◆ What to do ◆
Start at the first line of the listing below. Write out each line exactly, stopping after the one that contains "- ☐ 026_bit_slicing.vhd".
━━━━━━━━━━━━━━━━━━━━
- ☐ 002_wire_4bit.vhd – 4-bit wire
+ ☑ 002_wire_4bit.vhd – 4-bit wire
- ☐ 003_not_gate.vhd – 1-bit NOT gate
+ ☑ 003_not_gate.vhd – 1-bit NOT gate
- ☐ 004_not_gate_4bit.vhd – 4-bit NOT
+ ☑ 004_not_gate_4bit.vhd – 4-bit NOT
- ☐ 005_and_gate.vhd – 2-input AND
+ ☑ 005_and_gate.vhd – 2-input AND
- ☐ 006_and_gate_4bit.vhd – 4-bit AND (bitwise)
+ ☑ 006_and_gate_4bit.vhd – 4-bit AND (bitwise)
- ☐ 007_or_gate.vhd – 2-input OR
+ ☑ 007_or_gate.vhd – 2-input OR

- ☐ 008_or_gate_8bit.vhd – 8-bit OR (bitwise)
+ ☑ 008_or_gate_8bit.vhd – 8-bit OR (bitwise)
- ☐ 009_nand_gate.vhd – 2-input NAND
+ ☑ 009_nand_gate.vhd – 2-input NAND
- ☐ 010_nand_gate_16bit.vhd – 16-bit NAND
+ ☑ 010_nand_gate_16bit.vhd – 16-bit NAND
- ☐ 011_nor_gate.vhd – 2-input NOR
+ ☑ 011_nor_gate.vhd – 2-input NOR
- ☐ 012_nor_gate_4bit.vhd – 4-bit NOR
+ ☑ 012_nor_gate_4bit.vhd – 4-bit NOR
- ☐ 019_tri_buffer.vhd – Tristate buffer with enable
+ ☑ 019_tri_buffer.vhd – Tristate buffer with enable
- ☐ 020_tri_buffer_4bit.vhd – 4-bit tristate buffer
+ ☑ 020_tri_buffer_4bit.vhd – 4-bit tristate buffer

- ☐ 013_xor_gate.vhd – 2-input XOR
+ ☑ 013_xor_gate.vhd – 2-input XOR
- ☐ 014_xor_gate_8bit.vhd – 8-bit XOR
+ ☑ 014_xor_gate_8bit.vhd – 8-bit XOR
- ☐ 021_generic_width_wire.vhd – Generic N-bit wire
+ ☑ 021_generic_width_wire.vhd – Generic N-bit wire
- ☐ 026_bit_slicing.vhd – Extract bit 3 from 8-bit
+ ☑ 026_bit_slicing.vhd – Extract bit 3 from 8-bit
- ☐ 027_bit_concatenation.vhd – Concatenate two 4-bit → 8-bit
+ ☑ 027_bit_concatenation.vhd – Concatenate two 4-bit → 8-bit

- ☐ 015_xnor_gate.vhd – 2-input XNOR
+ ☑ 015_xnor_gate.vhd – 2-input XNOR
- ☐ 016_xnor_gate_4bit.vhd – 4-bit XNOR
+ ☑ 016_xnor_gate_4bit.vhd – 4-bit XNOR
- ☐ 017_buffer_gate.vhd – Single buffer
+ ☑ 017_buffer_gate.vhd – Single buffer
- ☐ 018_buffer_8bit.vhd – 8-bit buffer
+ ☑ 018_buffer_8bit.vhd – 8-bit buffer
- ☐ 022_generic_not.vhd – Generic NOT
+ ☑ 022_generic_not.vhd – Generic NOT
━━━━━━━━━━━━━━━━━━━━
◆ Exercise solution ◆
- ☐ 002_wire_4bit.vhd – 4-bit wire
+ ☑ 002_wire_4bit.vhd – 4-bit wire
- ☐ 003_not_gate.vhd – 1-bit NOT gate
+ ☑ 003_not_gate.vhd – 1-bit NOT gate
- ☐ 004_not_gate_4bit.vhd – 4-bit NOT
+ ☑ 004_not_gate_4bit.vhd – 4-bit NOT
- ☐ 005_and_gate.vhd – 2-input AND
+ ☑ 005_and_gate.vhd – 2-input AND
- ☐ 006_and_gate_4bit.vhd – 4-bit AND (bitwise)
+ ☑ 006_and_gate_4bit.vhd – 4-bit AND (bitwise)
- ☐ 007_or_gate.vhd – 2-input OR
+ ☑ 007_or_gate.vhd – 2-input OR

- ☐ 008_or_gate_8bit.vhd – 8-bit OR (bitwise)
+ ☑ 008_or_gate_8bit.vhd – 8-bit OR (bitwise)
- ☐ 009_nand_gate.vhd – 2-input NAND
+ ☑ 009_nand_gate.vhd – 2-input NAND
- ☐ 010_nand_gate_16bit.vhd – 16-bit NAND
+ ☑ 010_nand_gate_16bit.vhd – 16-bit NAND
- ☐ 011_nor_gate.vhd – 2-input NOR
+ ☑ 011_nor_gate.vhd – 2-input NOR
- ☐ 012_nor_gate_4bit.vhd – 4-bit NOR
+ ☑ 012_nor_gate_4bit.vhd – 4-bit NOR
- ☐ 019_tri_buffer.vhd – Tristate buffer with enable
+ ☑ 019_tri_buffer.vhd – Tristate buffer with enable
- ☐ 020_tri_buffer_4bit.vhd – 4-bit tristate buffer
+ ☑ 020_tri_buffer_4bit.vhd – 4-bit tristate buffer

- ☐ 013_xor_gate.vhd – 2-input XOR
+ ☑ 013_xor_gate.vhd – 2-input XOR
- ☐ 014_xor_gate_8bit.vhd – 8-bit XOR
+ ☑ 014_xor_gate_8bit.vhd – 8-bit XOR
- ☐ 021_generic_width_wire.vhd – Generic N-bit wire
+ ☑ 021_generic_width_wire.vhd – Generic N-bit wire
- ☐ 026_bit_slicing.vhd – Extract bit 3 from 8-bit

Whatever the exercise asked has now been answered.